▶ **TASK TO CARRY OUT**
For each line below that includes the word "btns", make a copy.

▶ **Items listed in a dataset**
☆ ☆ ☆ ☆ ☆ ☆ ☆

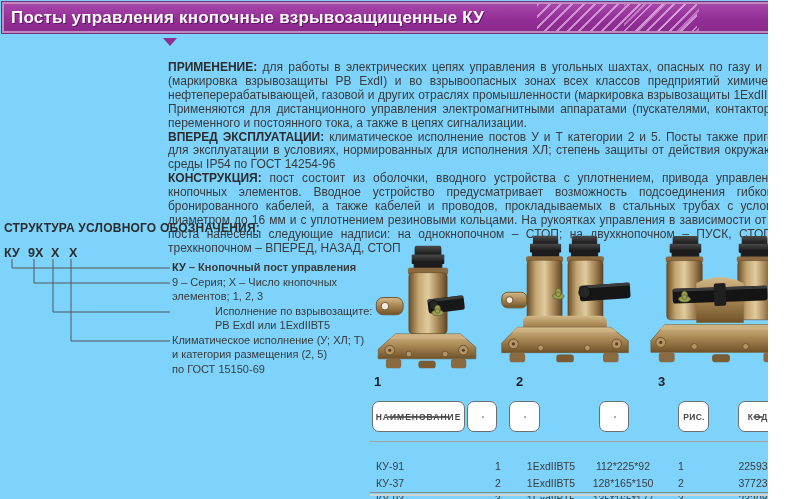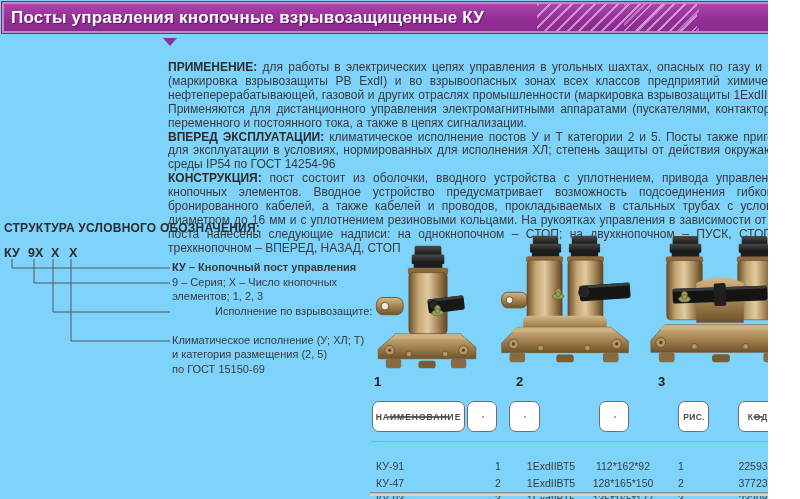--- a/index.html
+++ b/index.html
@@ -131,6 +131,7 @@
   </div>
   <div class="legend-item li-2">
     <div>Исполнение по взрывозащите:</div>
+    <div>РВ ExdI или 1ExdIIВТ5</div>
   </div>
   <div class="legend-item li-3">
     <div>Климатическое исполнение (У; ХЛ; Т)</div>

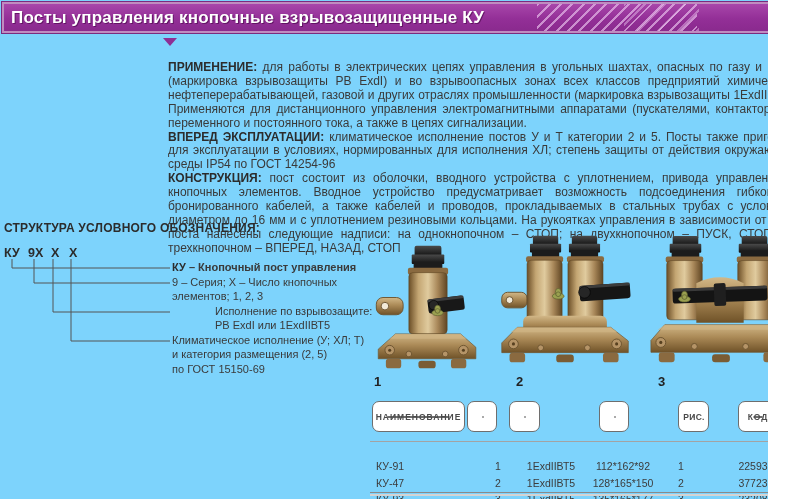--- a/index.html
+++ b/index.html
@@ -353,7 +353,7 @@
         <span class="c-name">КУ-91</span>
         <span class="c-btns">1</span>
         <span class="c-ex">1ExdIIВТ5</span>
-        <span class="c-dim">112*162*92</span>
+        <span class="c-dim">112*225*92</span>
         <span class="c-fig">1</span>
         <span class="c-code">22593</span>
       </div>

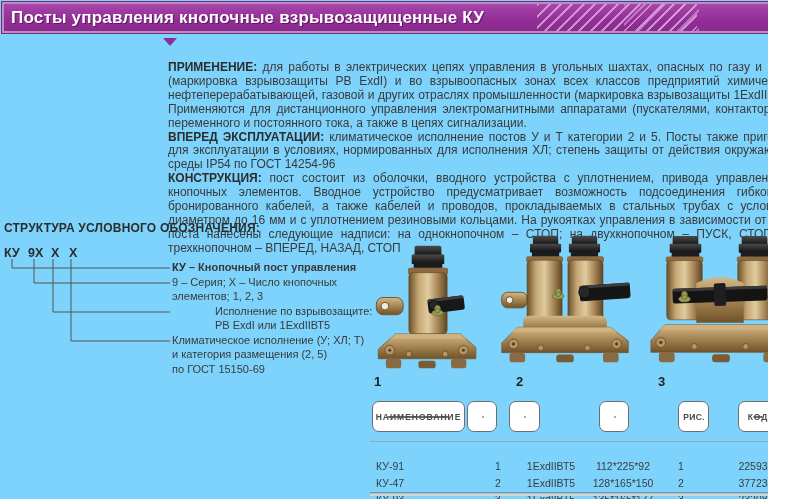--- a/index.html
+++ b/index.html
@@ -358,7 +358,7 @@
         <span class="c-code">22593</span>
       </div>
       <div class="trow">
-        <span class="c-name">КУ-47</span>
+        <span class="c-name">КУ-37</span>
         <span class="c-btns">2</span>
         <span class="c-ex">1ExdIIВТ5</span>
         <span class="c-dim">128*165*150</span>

☆ ☆ ☆ ☆ ☆ ☆ ☆

▶ **EXERCISE RESPONSE**
         <span class="c-btns">1</span>
         <span class="c-btns">2</span>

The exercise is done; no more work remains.